You are viewing a plain text version of this content. The canonical link for it is here.
Posted to dev@qpid.apache.org by "ASF subversion and git services (JIRA)" <ji...@apache.org> on 2014/12/19 04:19:13 UTC

[jira] [Commented] (QPID-6278) HA broker abort in TXN soak test

    [ https://issues.apache.org/jira/browse/QPID-6278?page=com.atlassian.jira.plugin.system.issuetabpanels:comment-tabpanel&focusedCommentId=14252852#comment-14252852 ] 

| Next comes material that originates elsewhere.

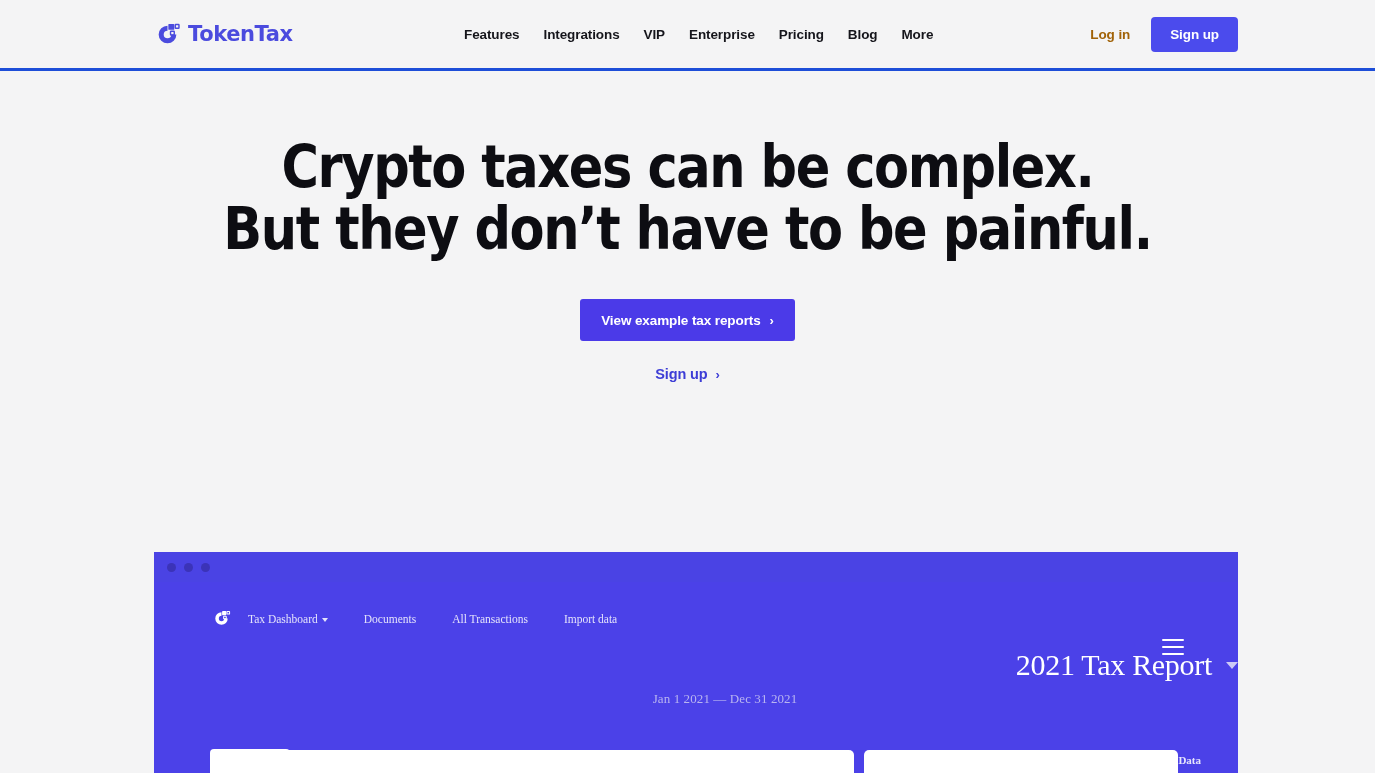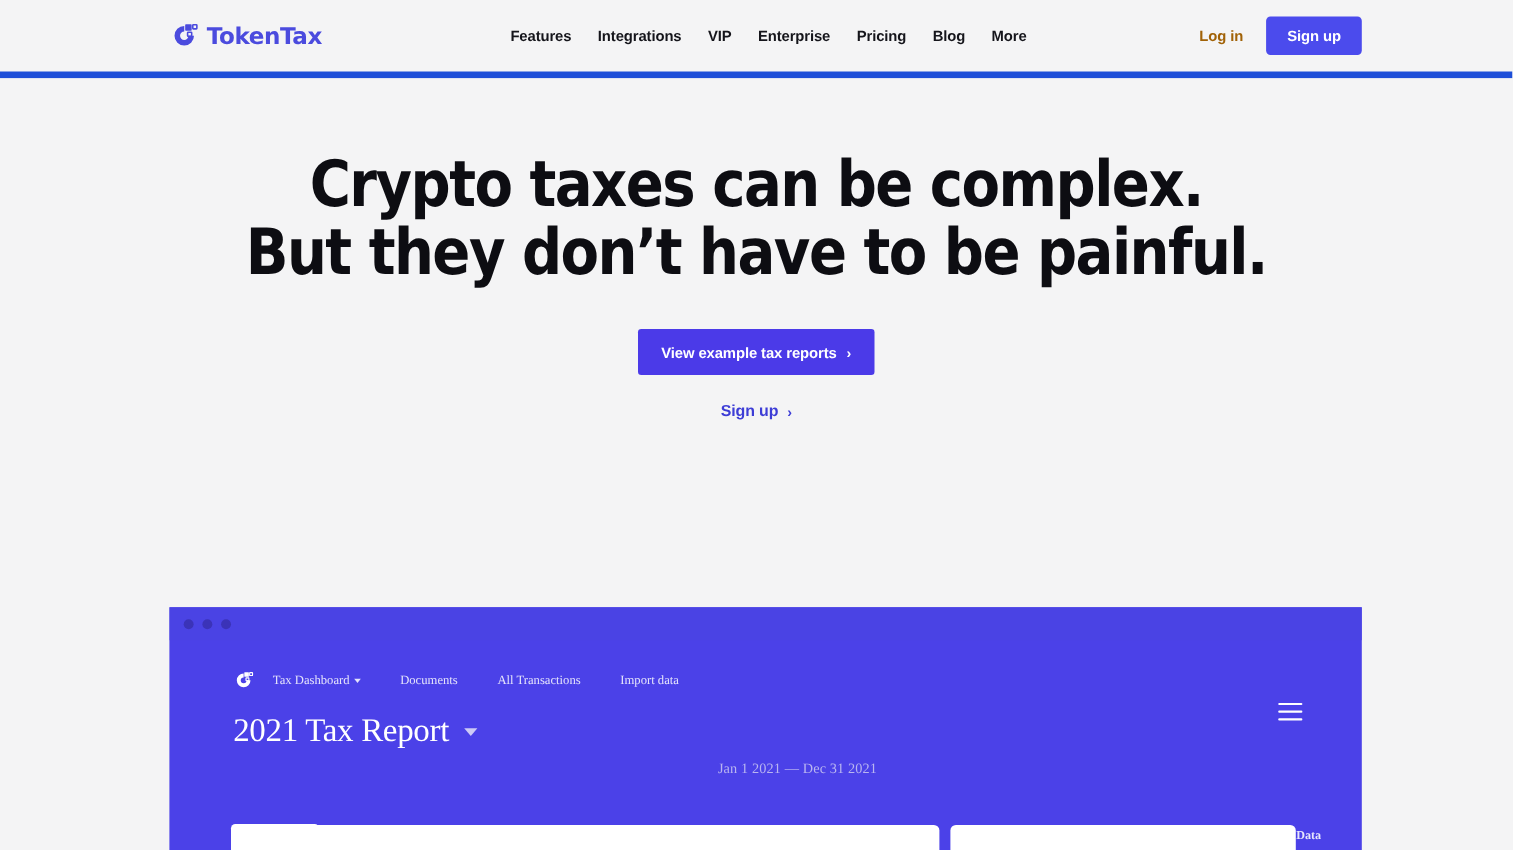"TokenTax" .site-header { border-bottom: 6px solid #1d4ed8 -> 3px solid #1d4ed8 }
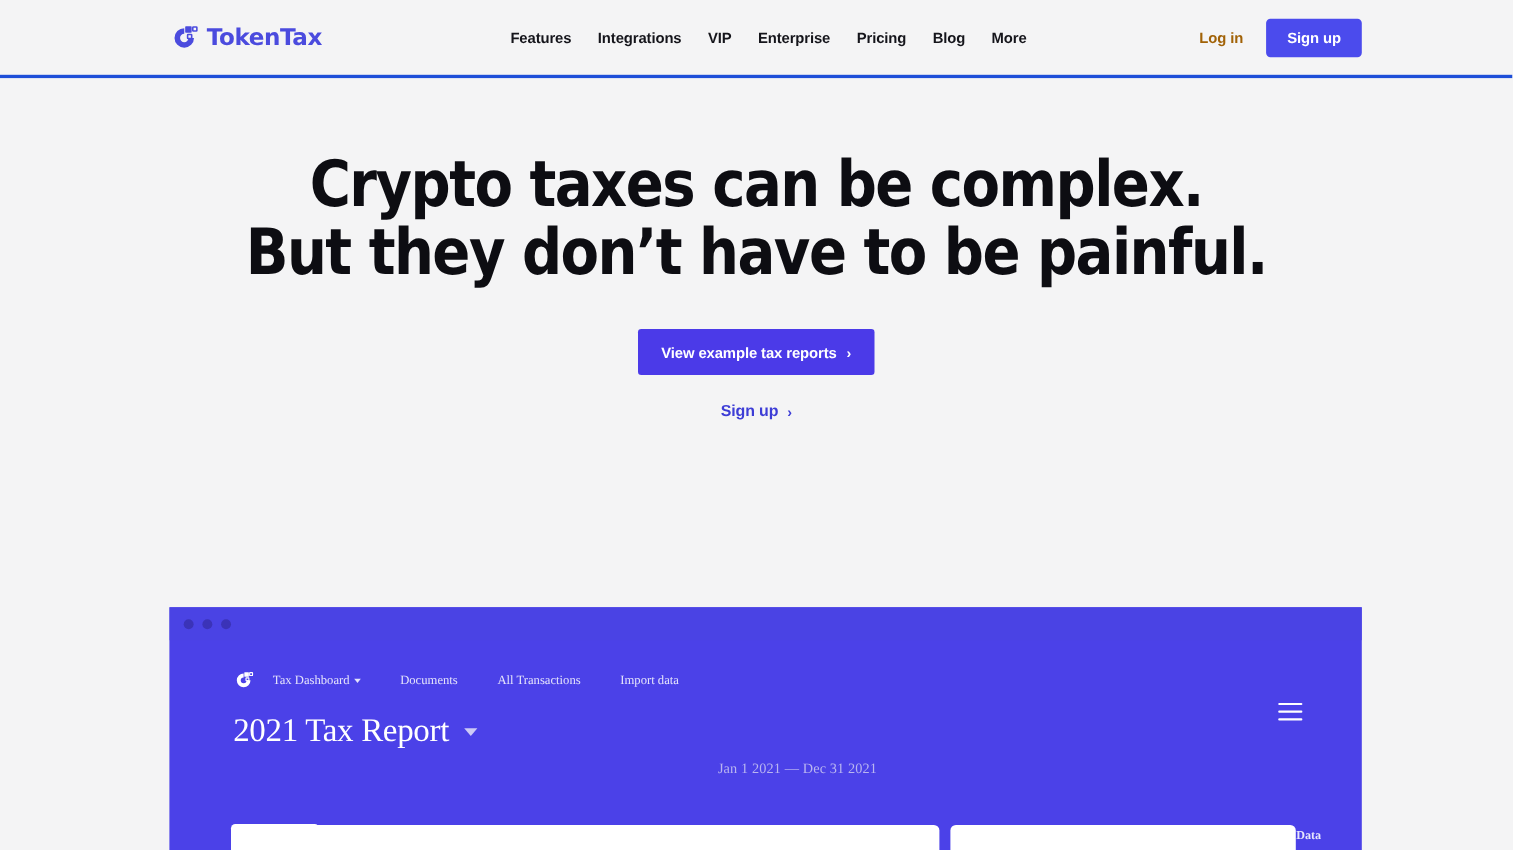"2021 Tax Report" .mock-title-row { justify-content: none -> flex-end }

ASF subversion and git services commented on QPID-6278:
-------------------------------------------------------

Commit 1646618 from [~aconway] in branch 'qpid/trunk'
[ https://svn.apache.org/r1646618 ]

QPID-6278: HA broker abort in TXN soak test

The crash appears to be a race condition in async completion exposed by the HA
TX code code as follows:

1. Message received and placed on tx-replication queue, completion delayed till backups ack.
   Completion count goes up for each backup then down as each backup acks.
2. Prepare received, message placed on primary's local persistent queue.
   Completion count goes up one then down one for local store completion (null store in this case).

The race is something like this:
- last backup ack arrives (on backup IO thread) and drops completion count to 0.
- prepare arrives (on client thread) null store bumps count to 1 and immediately drops to 0.
- both threads try to invoke the completion callback, one deletes it while the other is still invoking.

The old completion logic assumed that only one thread can see the atomic counter
go to 0.  It does not handle the count going to 0 in one thread and concurrently
being increased and decreased back to 0 in another. This case is introduced by
HA transactions because the same message is put onto a tx-replication queue and
then put again onto another persistent local queue, so there are two cycles of
completion.

The new logic fixes this only one call to completion callback is possible in all cases.

Also fixed missing lock in ha/Primary.cpp.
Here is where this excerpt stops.